START INPUT

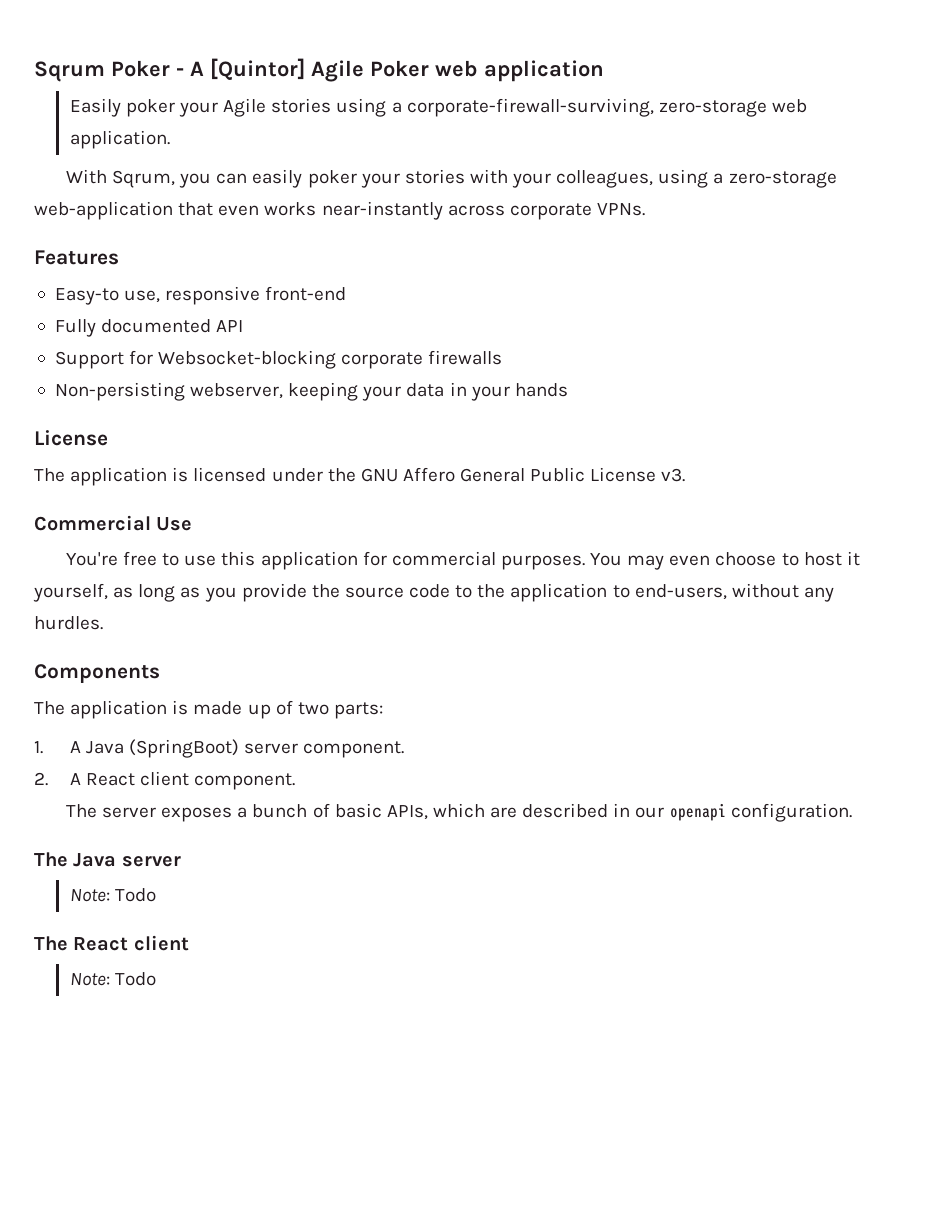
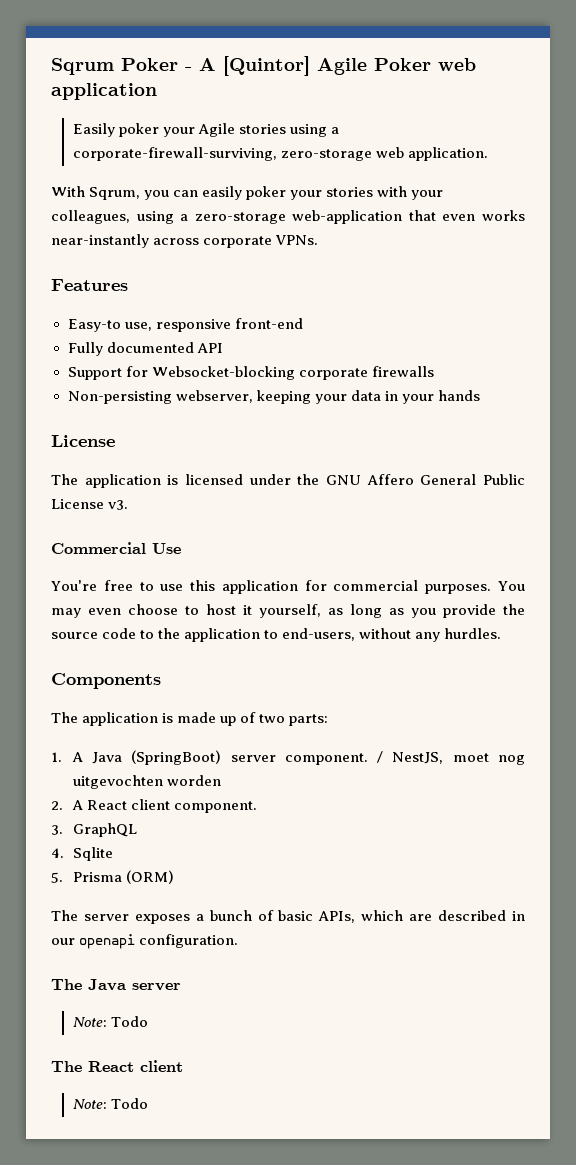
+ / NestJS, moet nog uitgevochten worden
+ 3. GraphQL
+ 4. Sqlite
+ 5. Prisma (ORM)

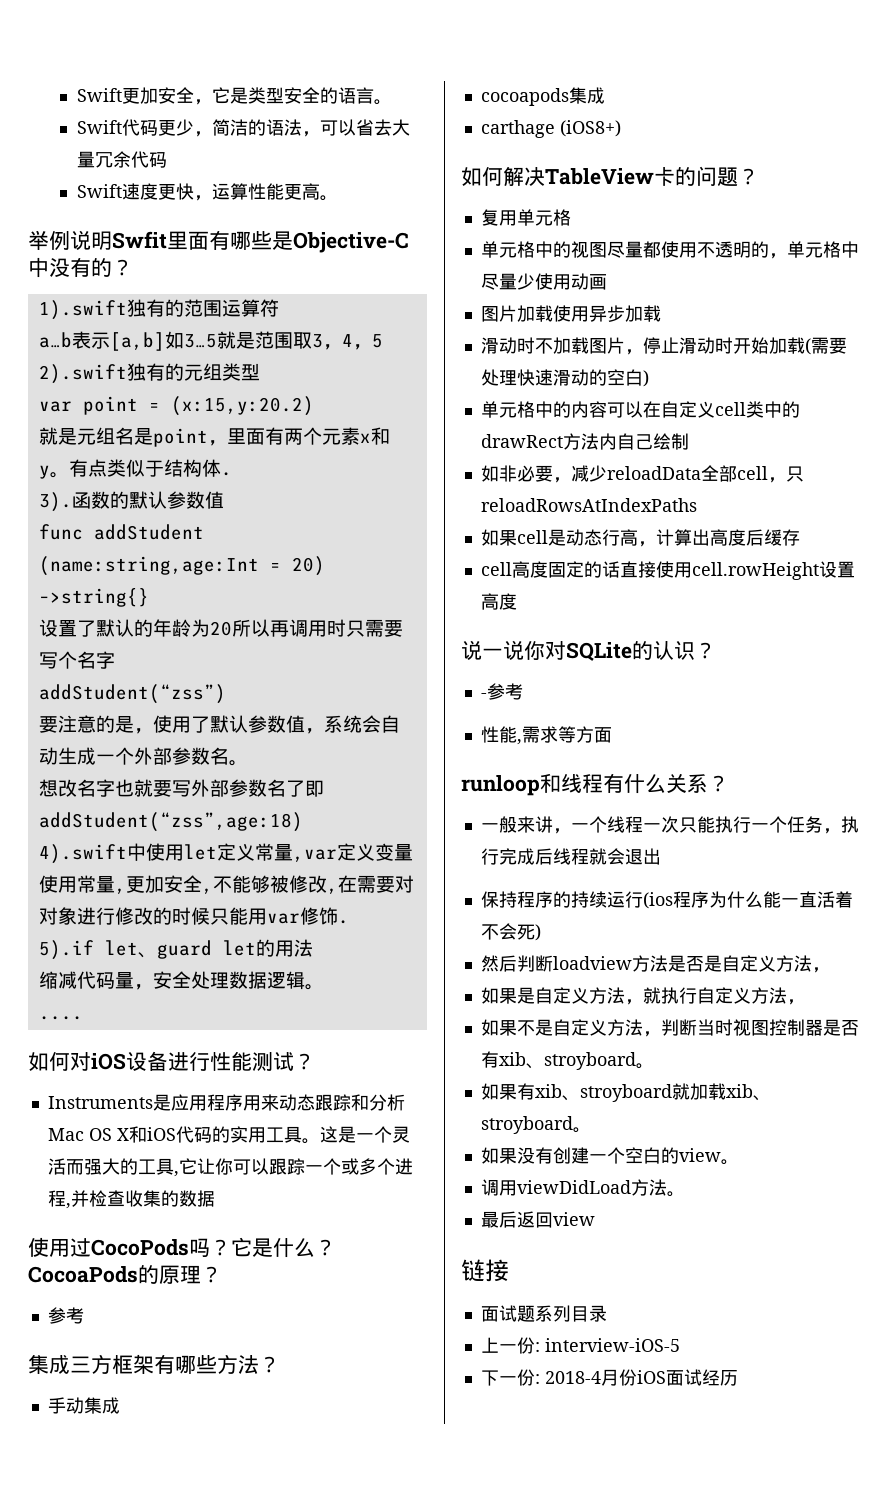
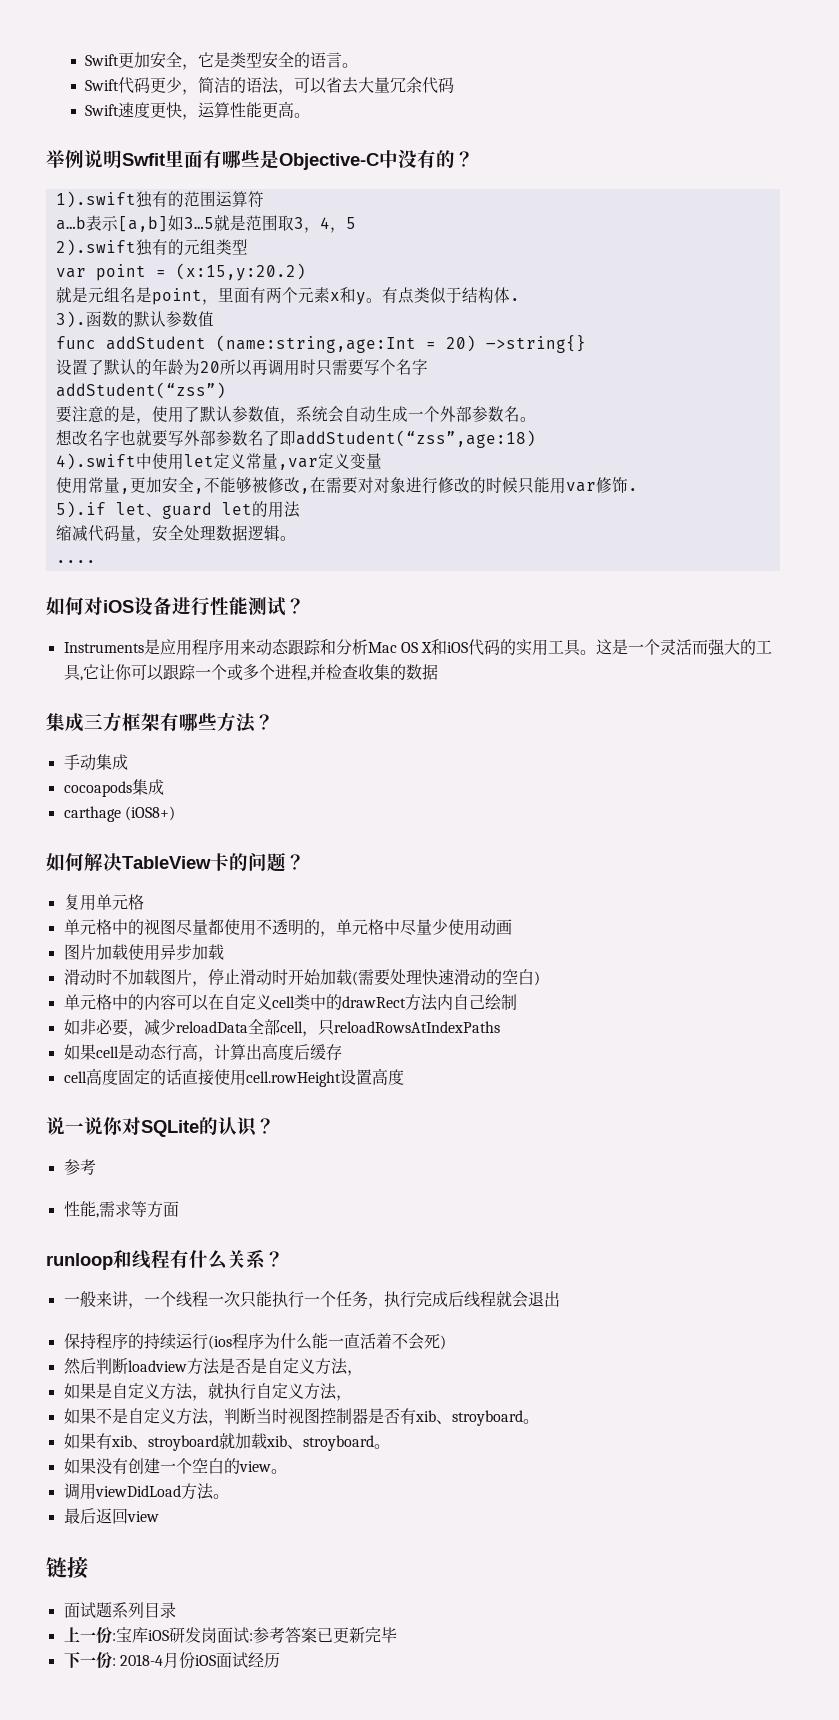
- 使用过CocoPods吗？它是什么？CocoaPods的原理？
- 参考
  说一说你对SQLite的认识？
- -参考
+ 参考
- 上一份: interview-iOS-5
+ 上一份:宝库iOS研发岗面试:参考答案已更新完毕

END INPUT

**TASK DIRECTIONS**
Output a verbatim copy of the entries and skip the pictures.

**RESULT FOR THIS TASK**
+ / NestJS, moet nog uitgevochten worden
+ 3. GraphQL
+ 4. Sqlite
+ 5. Prisma (ORM)

- 使用过CocoPods吗？它是什么？CocoaPods的原理？
- 参考
  说一说你对SQLite的认识？
- -参考
+ 参考
- 上一份: interview-iOS-5
+ 上一份:宝库iOS研发岗面试:参考答案已更新完毕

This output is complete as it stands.